The effects of alcohol intoxication and alcohol use disorder (AUD) often lead patients to the emergency room, whether for acute conditions like alcohol poisoning, trauma, or assault, or long-term medical and psychological conditions associated with alcoholism. Many of these patients are exclusively or primarily treated in the ED.
While the scope of emergency medicine has expanded to develop ED treatments for opioid addiction as the national opioid crisis persists, AUD has long remained relatively overlooked, despite alcohol being the most-used intoxicant in the world. Reuben Strayer, MD, emergency physician at Maimonides, is aiming to change that.
Changing the Outlook for Alcohol Use Disorder in the ED
Earlier this year, Dr. Strayer was the lead author on a paper published in The Journal of Emergency Medicinetitled “Emergency Department Management of Patients With Alcohol Intoxication, Alcohol Withdrawal, and Alcohol Use Disorder: A White Paper Prepared for the American Academy of Emergency Medicine.” The pioneering paper provides the first comprehensive guidance for recognizing, treating, and responsibly discharging patients with alcohol withdrawal syndrome, alcohol intoxication, and AUD, according to Dr. Strayer. It includes consideration for a spectrum of moderate to severe presentations of these conditions, which are deceptively routine.
“Alcohol-related ED visits are rapidly escalating, and these patients are at high risk for poor outcomes, especially frequent presenters for care, nearly 1 in 10 of whom will die within 1 year,” the paper says. “The routine nature of these visits and the gradual pace of their decline conceals this risk; alcohol-related presentations in many centers are so common, and alcohol use so broadly accepted, that its impact is easily overlooked, when, in fact, every harm caused by alcohol is preventable.”
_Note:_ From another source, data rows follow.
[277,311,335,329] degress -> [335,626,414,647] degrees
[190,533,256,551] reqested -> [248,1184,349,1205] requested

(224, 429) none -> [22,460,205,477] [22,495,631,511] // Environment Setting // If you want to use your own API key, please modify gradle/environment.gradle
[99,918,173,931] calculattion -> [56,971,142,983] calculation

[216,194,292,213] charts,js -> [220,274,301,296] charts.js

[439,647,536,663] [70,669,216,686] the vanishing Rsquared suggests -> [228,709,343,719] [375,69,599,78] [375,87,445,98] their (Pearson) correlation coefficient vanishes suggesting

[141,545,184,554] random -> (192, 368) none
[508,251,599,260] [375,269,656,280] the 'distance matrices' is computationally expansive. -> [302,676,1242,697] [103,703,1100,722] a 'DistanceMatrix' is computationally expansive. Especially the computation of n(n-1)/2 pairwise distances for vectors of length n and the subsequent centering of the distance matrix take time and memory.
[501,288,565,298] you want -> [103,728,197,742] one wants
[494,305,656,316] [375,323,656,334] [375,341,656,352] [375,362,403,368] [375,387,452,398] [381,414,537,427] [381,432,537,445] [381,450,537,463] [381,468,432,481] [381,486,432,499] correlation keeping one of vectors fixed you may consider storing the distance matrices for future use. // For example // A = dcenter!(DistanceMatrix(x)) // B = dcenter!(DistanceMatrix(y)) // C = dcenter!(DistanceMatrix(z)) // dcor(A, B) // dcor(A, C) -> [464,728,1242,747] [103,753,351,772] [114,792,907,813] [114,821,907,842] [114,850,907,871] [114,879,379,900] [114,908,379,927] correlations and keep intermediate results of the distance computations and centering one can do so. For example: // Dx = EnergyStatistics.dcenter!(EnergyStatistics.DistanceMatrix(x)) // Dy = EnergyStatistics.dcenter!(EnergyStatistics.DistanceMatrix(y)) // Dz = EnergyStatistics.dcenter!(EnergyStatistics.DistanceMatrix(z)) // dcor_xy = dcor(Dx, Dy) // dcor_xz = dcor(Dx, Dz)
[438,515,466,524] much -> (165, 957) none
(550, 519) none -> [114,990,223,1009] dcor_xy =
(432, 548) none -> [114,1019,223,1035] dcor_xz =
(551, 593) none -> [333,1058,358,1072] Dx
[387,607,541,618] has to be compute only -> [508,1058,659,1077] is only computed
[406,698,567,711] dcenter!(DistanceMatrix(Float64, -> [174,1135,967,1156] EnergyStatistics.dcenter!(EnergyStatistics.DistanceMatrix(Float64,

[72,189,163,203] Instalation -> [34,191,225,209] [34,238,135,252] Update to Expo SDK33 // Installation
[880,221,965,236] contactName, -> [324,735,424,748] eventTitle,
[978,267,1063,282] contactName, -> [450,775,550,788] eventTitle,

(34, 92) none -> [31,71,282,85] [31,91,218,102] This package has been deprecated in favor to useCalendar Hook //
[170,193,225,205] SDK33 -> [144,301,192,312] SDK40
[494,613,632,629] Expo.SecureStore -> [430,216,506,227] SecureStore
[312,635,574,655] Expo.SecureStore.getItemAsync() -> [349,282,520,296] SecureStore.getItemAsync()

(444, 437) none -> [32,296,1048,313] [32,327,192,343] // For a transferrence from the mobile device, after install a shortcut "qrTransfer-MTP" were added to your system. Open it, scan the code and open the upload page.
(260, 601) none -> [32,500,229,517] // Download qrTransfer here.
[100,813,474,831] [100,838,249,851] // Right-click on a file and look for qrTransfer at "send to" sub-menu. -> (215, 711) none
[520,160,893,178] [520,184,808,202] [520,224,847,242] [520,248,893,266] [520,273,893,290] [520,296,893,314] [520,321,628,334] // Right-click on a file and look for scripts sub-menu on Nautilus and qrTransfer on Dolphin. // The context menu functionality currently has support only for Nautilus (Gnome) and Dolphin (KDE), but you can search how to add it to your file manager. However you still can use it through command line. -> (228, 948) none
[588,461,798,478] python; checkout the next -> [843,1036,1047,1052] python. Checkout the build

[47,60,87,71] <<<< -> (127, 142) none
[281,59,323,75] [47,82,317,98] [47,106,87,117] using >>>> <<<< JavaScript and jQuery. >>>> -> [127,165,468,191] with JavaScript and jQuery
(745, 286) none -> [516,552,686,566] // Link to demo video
New Guidelines Empower Clinicians to Help Patients Address Harmful Alcohol Use Cycles
Many of these patients are discharged sober and with short-term issues treated, but re-enter a cycle of alcoholism after their hospital visit. This new guidance aims to confront this, and intervene before addiction becomes medically, psychologically, and socially ruinous.
“Patients who are heavy alcohol users and chronic alcohol users often have a variety of comorbid psychiatric, social and medical problems that we often dismiss because they’re, for example, picked up on the street intoxicated,” Dr. Strayer said. “The usual paradigm for care is to park them in the corner of the department where they can sober up, and then allow them to basically walk out and, usually, return to their drinking.”
Dr. Strayer hopes that this guidance will move emergency departments away from this treatment model, and toward a model of addressing alcohol-related harms and intervening for patients’ future health. Emergency physicians hold a unique position to intercede for patients who need assistance in treating these conditions, but clinicians are often also discouraged, feeling as though they have little to offer these patients.
“My hope is that, similar to the use of buprenorphine and the de-stigmatization of opioid use disorder in the emergency departments, that across the country we will see a relatively robust uptake among a set of motivated clinicians,” Dr. Strayer said. “There’s an opportunity to do better. I think that we’ve learned with the way we’ve been able to intervene on OUD, opioid use disorder, that we can do better. And I’m optimistic that we’re going to take that same energy and apply it to alcohol use disorder.”